# Input

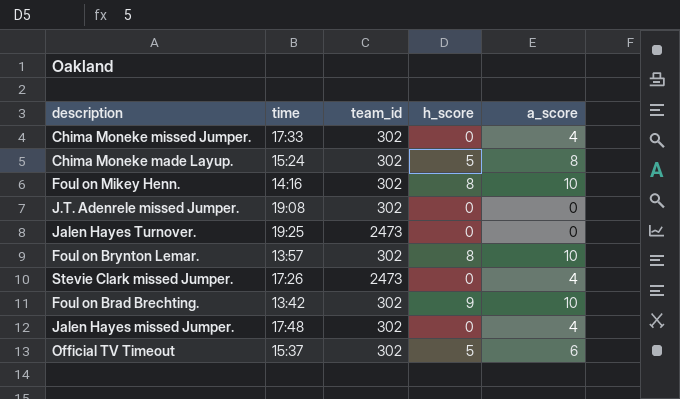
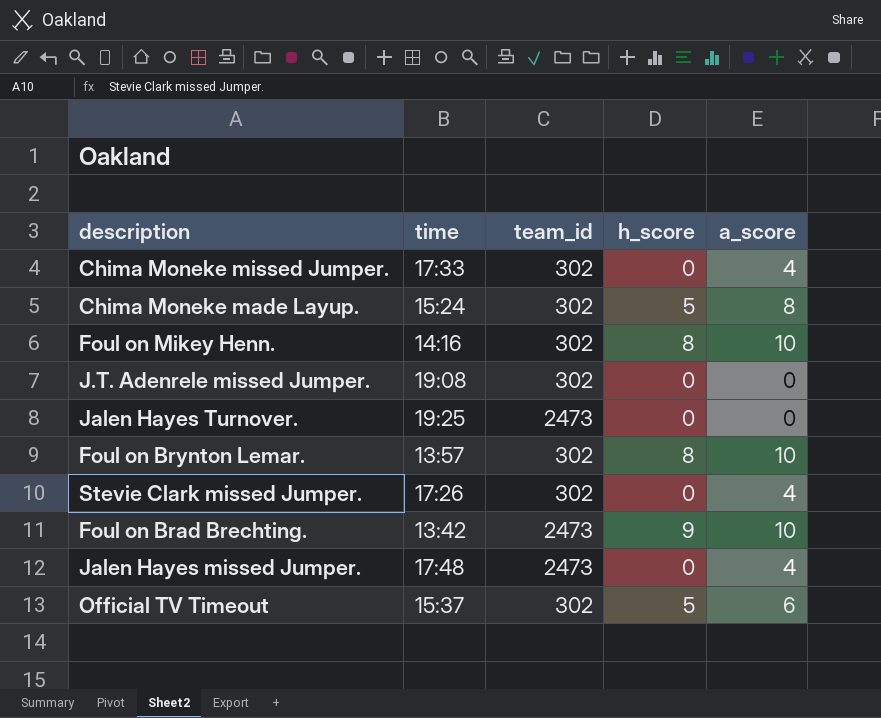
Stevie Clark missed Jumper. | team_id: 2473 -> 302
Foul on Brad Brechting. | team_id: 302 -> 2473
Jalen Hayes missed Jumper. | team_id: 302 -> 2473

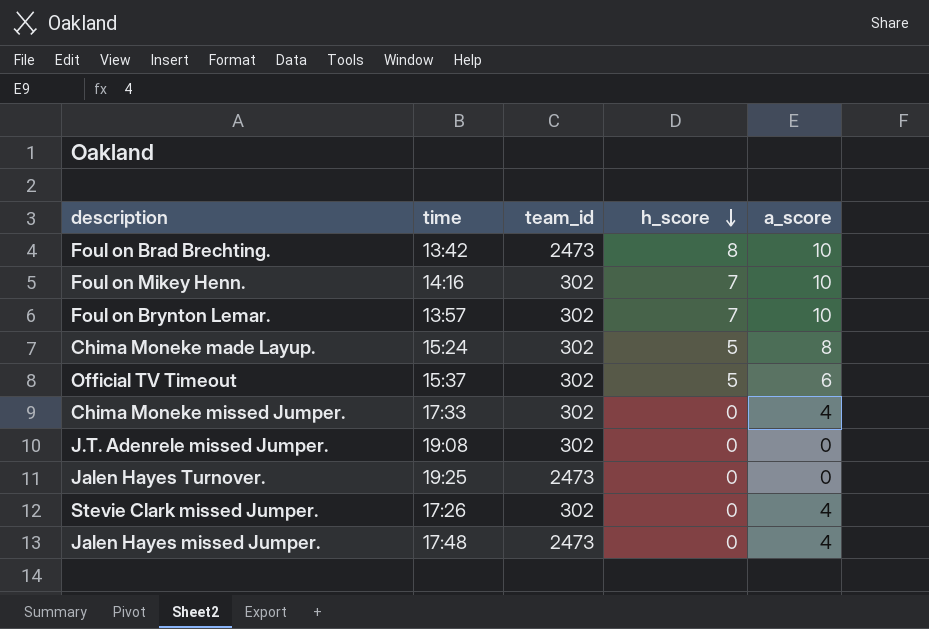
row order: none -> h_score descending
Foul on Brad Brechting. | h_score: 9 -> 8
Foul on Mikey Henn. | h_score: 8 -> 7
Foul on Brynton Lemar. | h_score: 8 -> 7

* * *

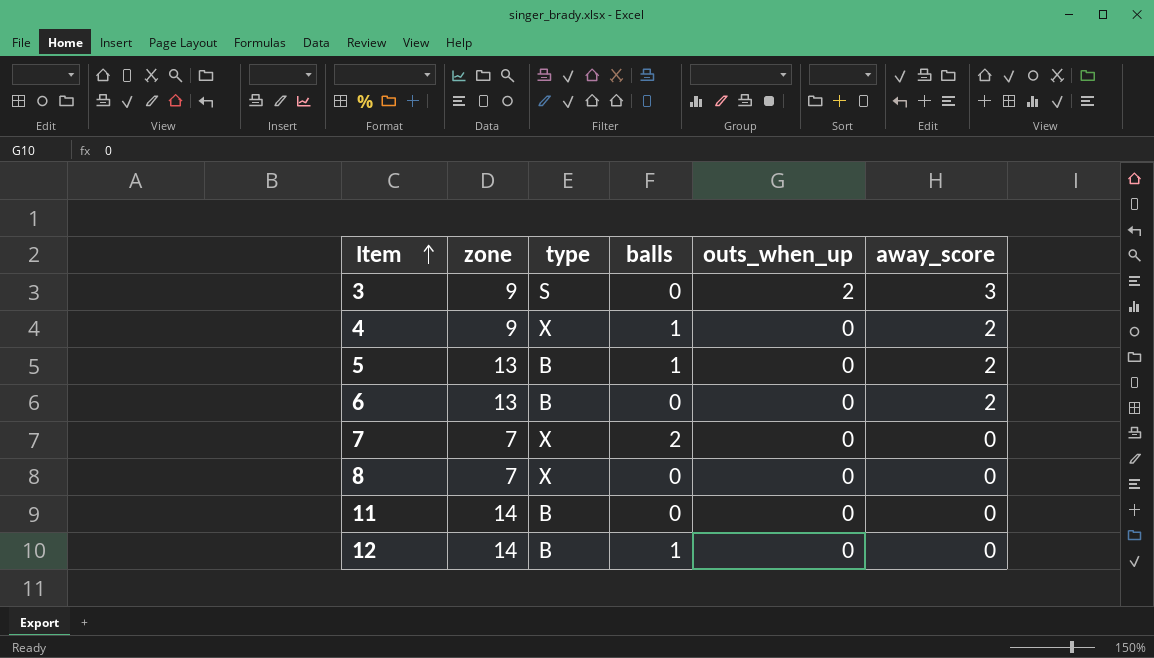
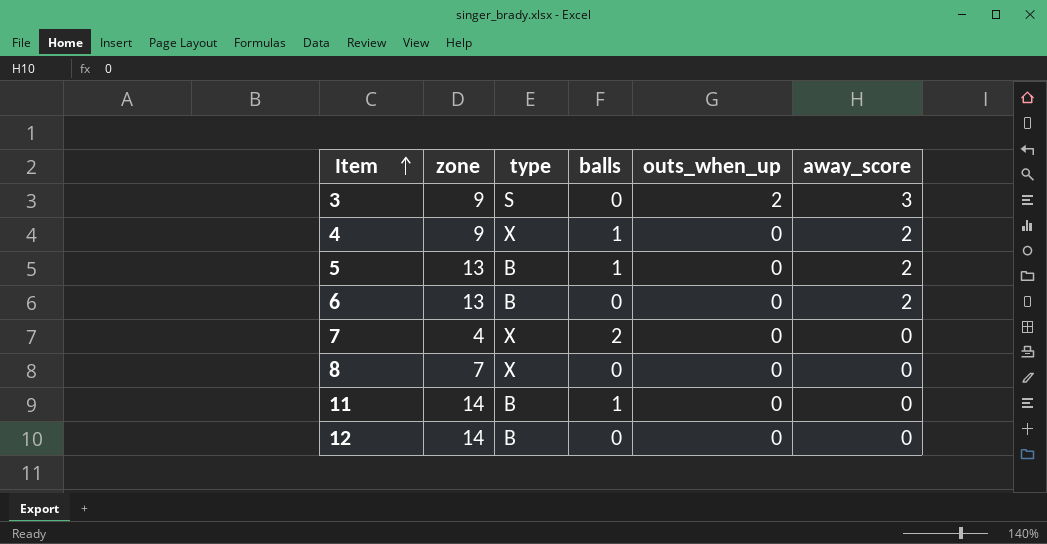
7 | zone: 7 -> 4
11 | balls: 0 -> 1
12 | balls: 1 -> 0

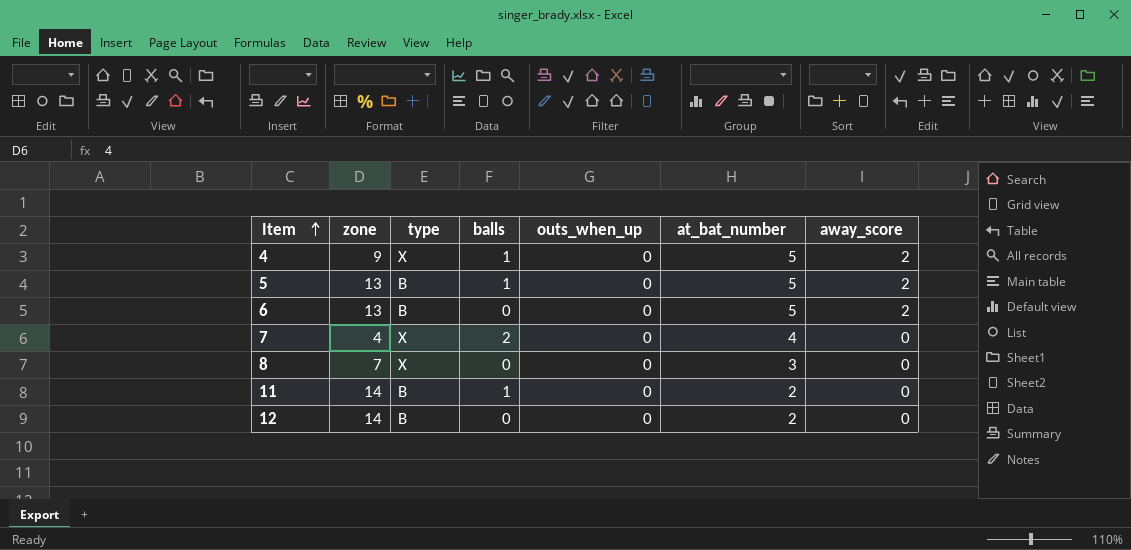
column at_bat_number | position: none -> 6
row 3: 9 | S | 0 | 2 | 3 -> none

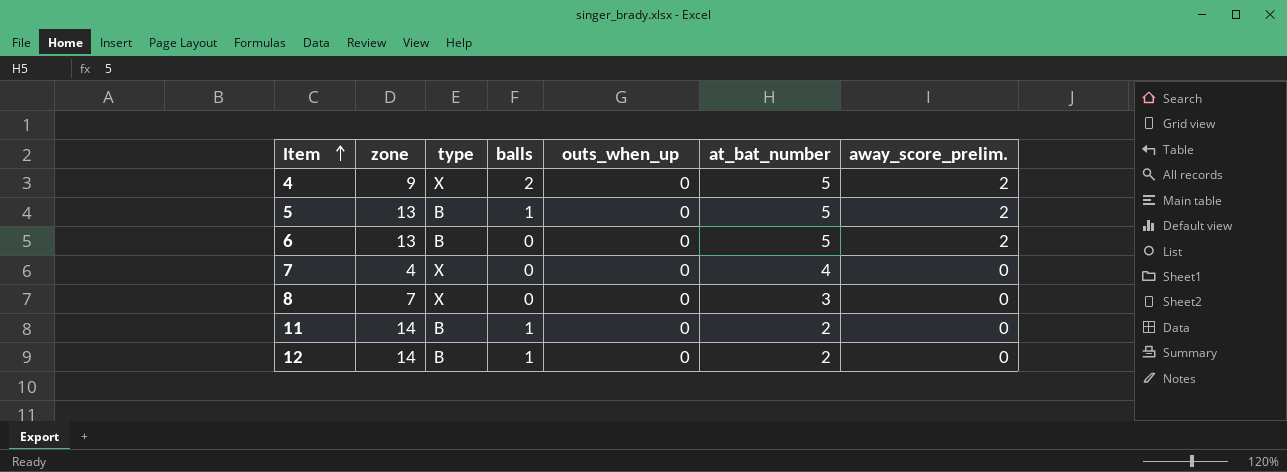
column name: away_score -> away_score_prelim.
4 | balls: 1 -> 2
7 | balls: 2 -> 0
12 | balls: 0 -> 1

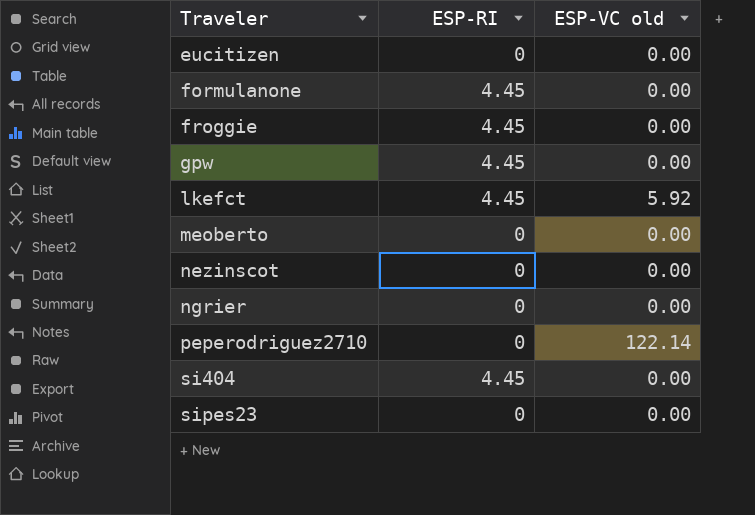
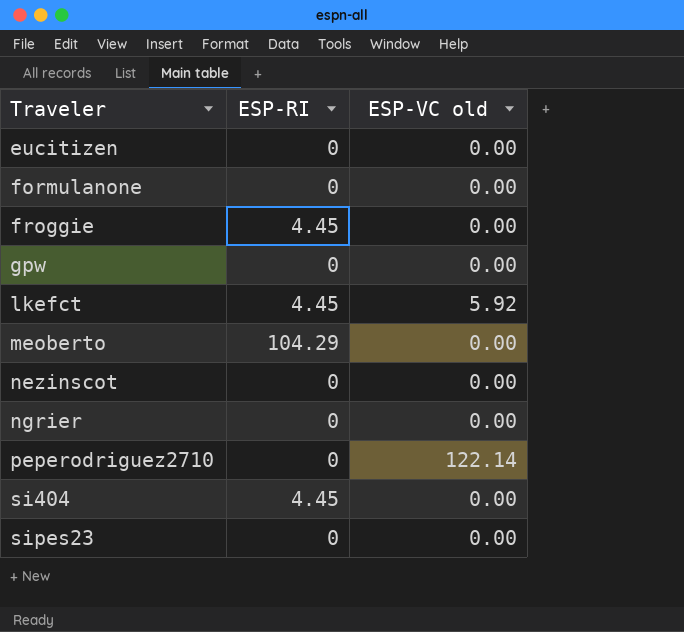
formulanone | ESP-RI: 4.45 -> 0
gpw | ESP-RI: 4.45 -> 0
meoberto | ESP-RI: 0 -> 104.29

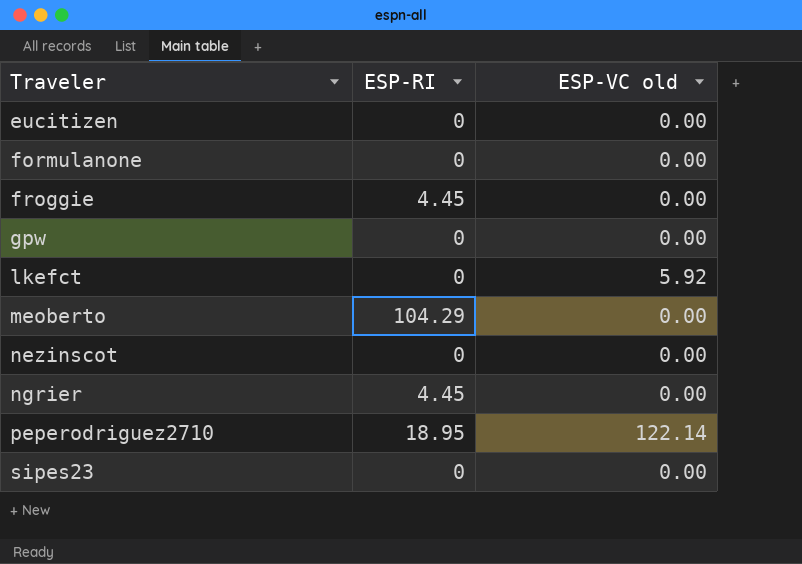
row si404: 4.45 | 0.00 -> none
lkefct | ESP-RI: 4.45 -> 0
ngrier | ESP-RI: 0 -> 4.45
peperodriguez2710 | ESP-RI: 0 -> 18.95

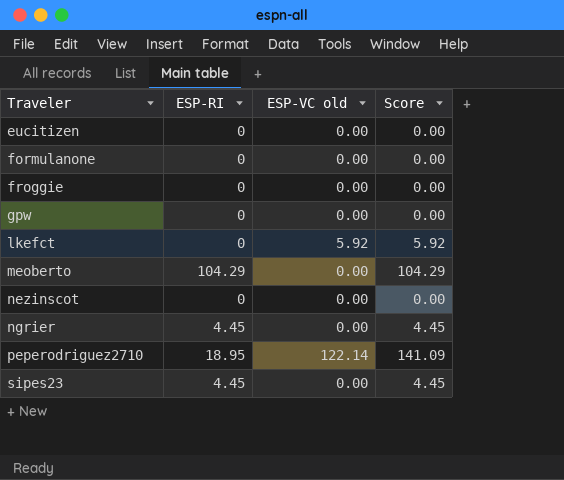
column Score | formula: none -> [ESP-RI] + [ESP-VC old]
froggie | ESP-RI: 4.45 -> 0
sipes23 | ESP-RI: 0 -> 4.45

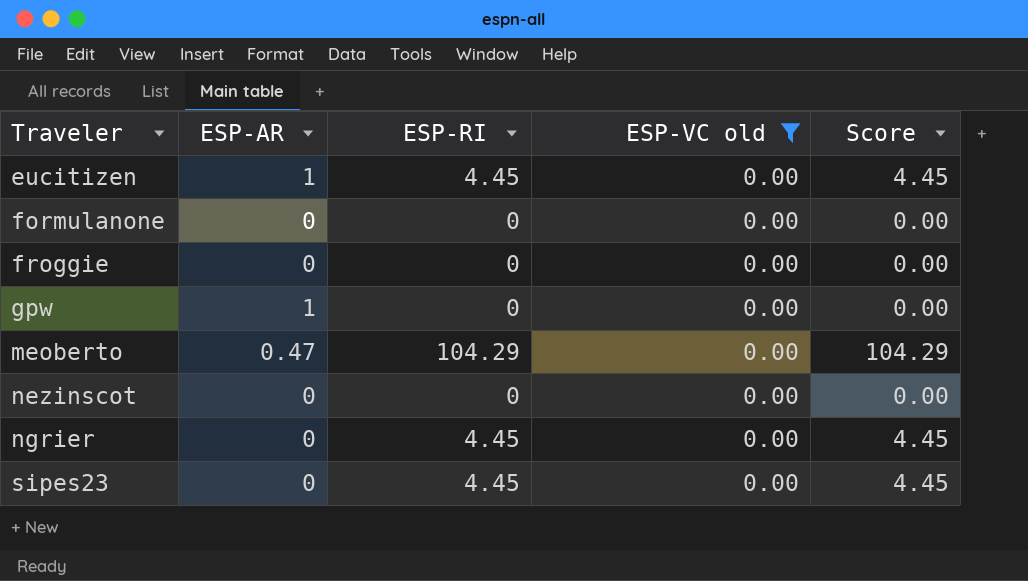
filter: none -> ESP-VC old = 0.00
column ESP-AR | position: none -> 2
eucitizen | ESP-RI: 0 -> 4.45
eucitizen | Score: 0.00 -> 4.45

# Task goal
Only a number is expected: how many lines of the data include the string "Foul".

# Solution to the problem
4